Шатало, колыбелило катерок крепнущим прибоем.
…На спардеке «Качи» светил на палубу единственный огонек из рубки радиста. Время шло к одиннадцати… Радист вздрогнул, увидев в иллюминаторе чуждое,
— Уходите, некогда, я с Парижем говорю! — закричал он, отступая. Руки его дрожали. Впрочем, узнав вахтенного, тут же стащил наушники, сам заторопился, полез головой вдогонку — в черную дыру.
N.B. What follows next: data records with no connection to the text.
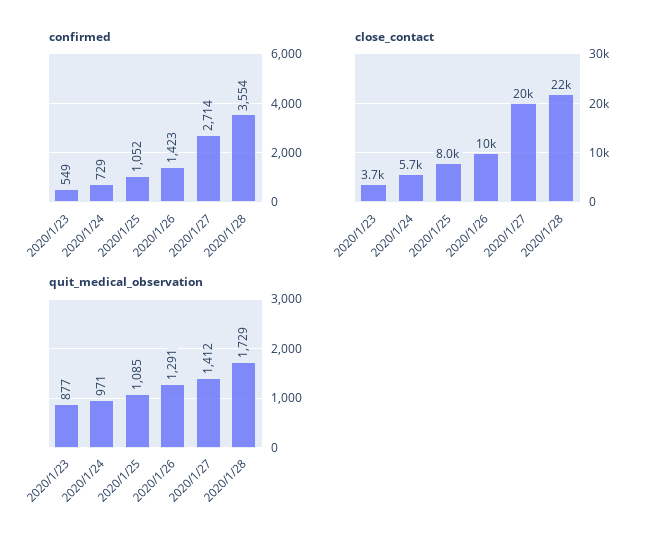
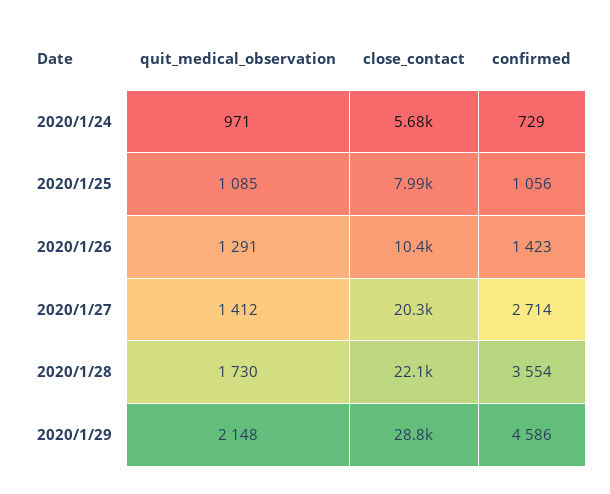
confirmed, 2020/1/23: 549 -> none
confirmed, 2020/1/25: 1052 -> 1056
close_contact, 2020/1/23: 3700 -> none
quit_medical_observation, 2020/1/23: 877 -> none
quit_medical_observation, 2020/1/28: 1729 -> 1730
quit_medical_observation, 2020/1/29: none -> 2148
close_contact, 2020/1/29: none -> 28800
confirmed, 2020/1/29: none -> 4586

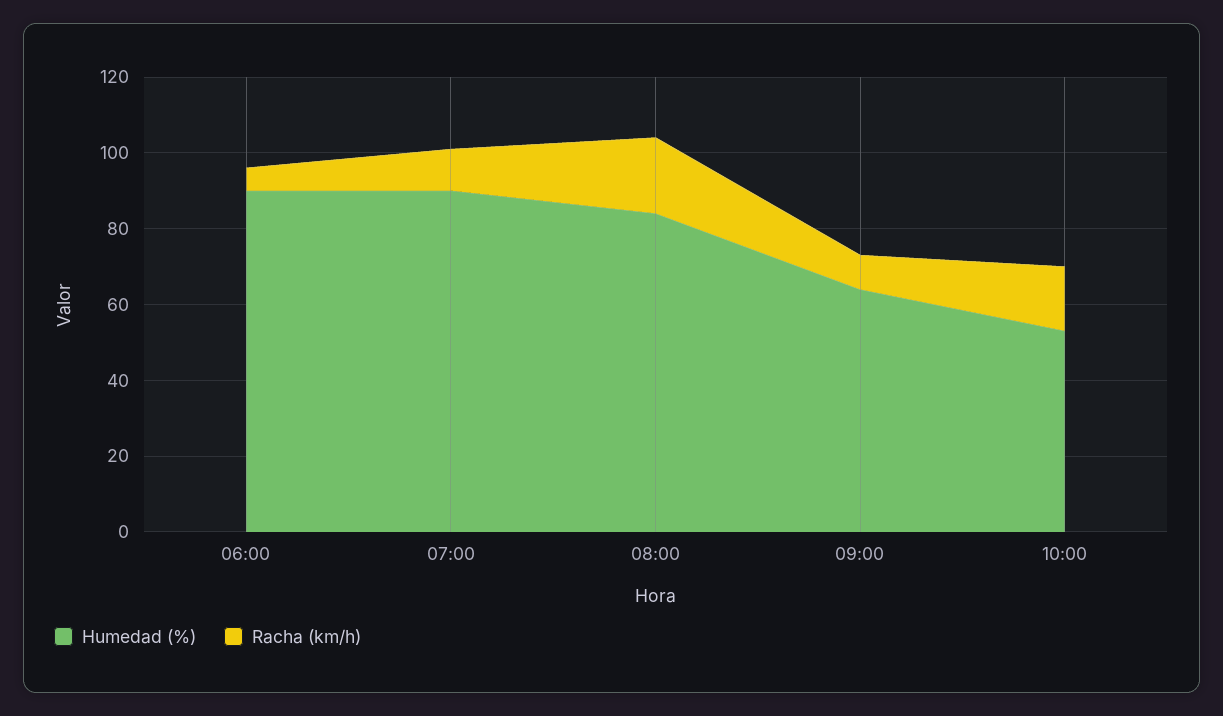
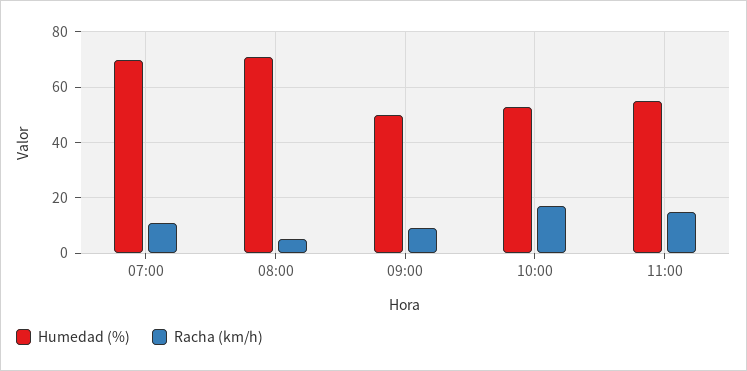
Humedad (%), 06:00: 90 -> none
Racha (km/h), 06:00: 5 -> none
Humedad (%), 07:00: 90 -> 70
Humedad (%), 08:00: 85 -> 70
Racha (km/h), 08:00: 20 -> 5
Humedad (%), 09:00: 65 -> 50
Humedad (%), 11:00: none -> 55
Racha (km/h), 11:00: none -> 15

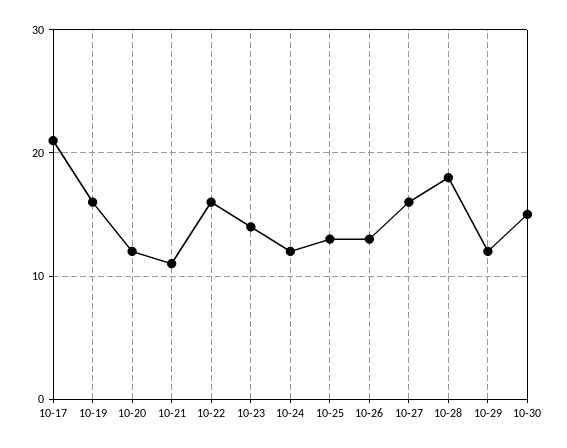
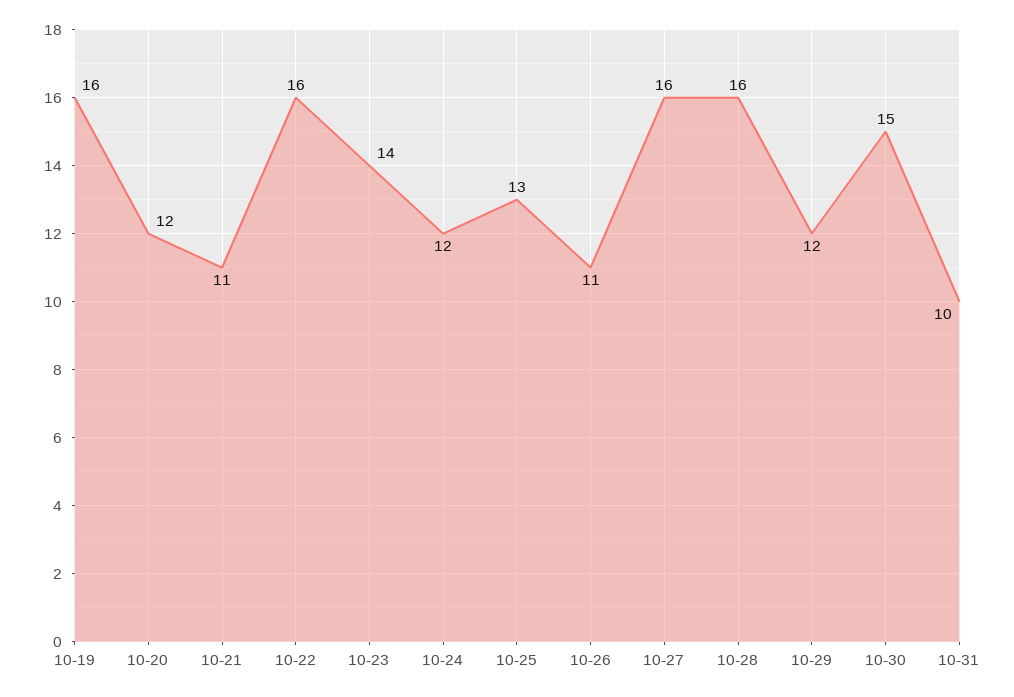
10-17: 21 -> none
10-26: 13 -> 11
10-28: 18 -> 16
10-31: none -> 10

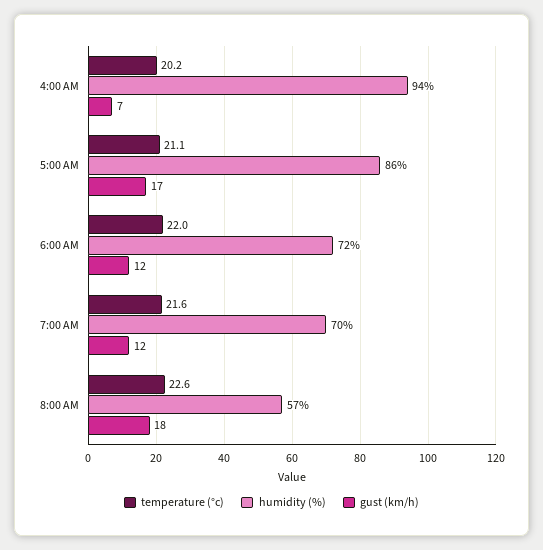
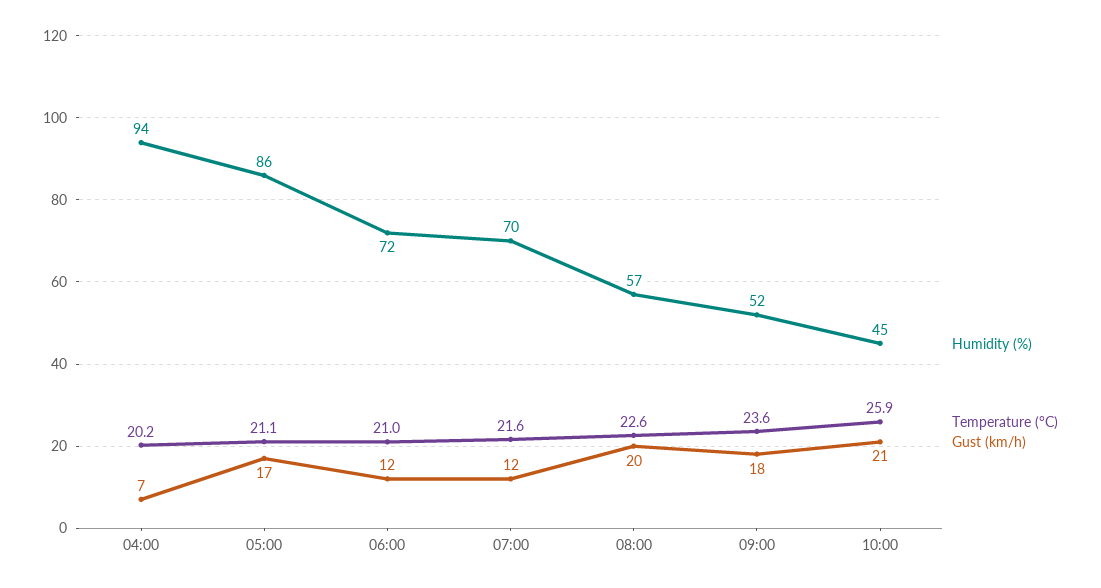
temperature (°c), 6:00 AM: 22 -> 21
gust (km/h), 8:00 AM: 18 -> 20
humidity (%), 09:00: none -> 52
temperature (°c), 09:00: none -> 23.6
gust (km/h), 09:00: none -> 18
humidity (%), 10:00: none -> 45
temperature (°c), 10:00: none -> 25.9
gust (km/h), 10:00: none -> 21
— Эй, браток, погоди… Что еще за калединцев слышно?
— А ничего…
— А офицера где?
— Та у Скрябина наверху, в карты играют…
У натралбрига, в наглухо задраенной рубке, сидели с вечера за преферансом — сам Скрябин, Бирилев, корабельный инженер — тоже из золотопогонных лейтенантов, и из нижних допустили в свою компанию самого почтенного: Анцыферова. К ночи, однако, без спроса, без приглашения привалили остальные — Блябликов, Иван Иваныч, безыменные с тральщиков. Да и в голову не приходило никому спрашиваться: было что-то в ночи сбивающее этих людей в одну боязливую кучу, толкающее их поближе друг к другу, помимо разницы в чинах и заслугах.
Кают — компанейские сидели, не расстегивая шинелей, как в караулке, неотрывно и чадно куря. Беседа плелась пустопорожняя, неправдоподобная: о чем угодно, только до самого главного, до сегодняшней ночи ни словом не дотрагивались, как до болячки. Особенно Блябликов ратовал — чуть что, пугливо вцеплялся в разговор, переводил на другое. Говорили о политике: что вот заключили мы с немцами мир, а вчера или позавчера опять подали всем радио, что Германия объявила нам войну; что турки напали на Эрекли и вырезали тамошних наших матросов («хорошую науку дали товарищам, — не на Каледина, а вон куда надо смотреть!»); что в море, говорят, опять вышел «Гебен»… Что же теперь, сызнова вооружаться, чинить тралы? Да какие же мы, с позволения сказать, вояки!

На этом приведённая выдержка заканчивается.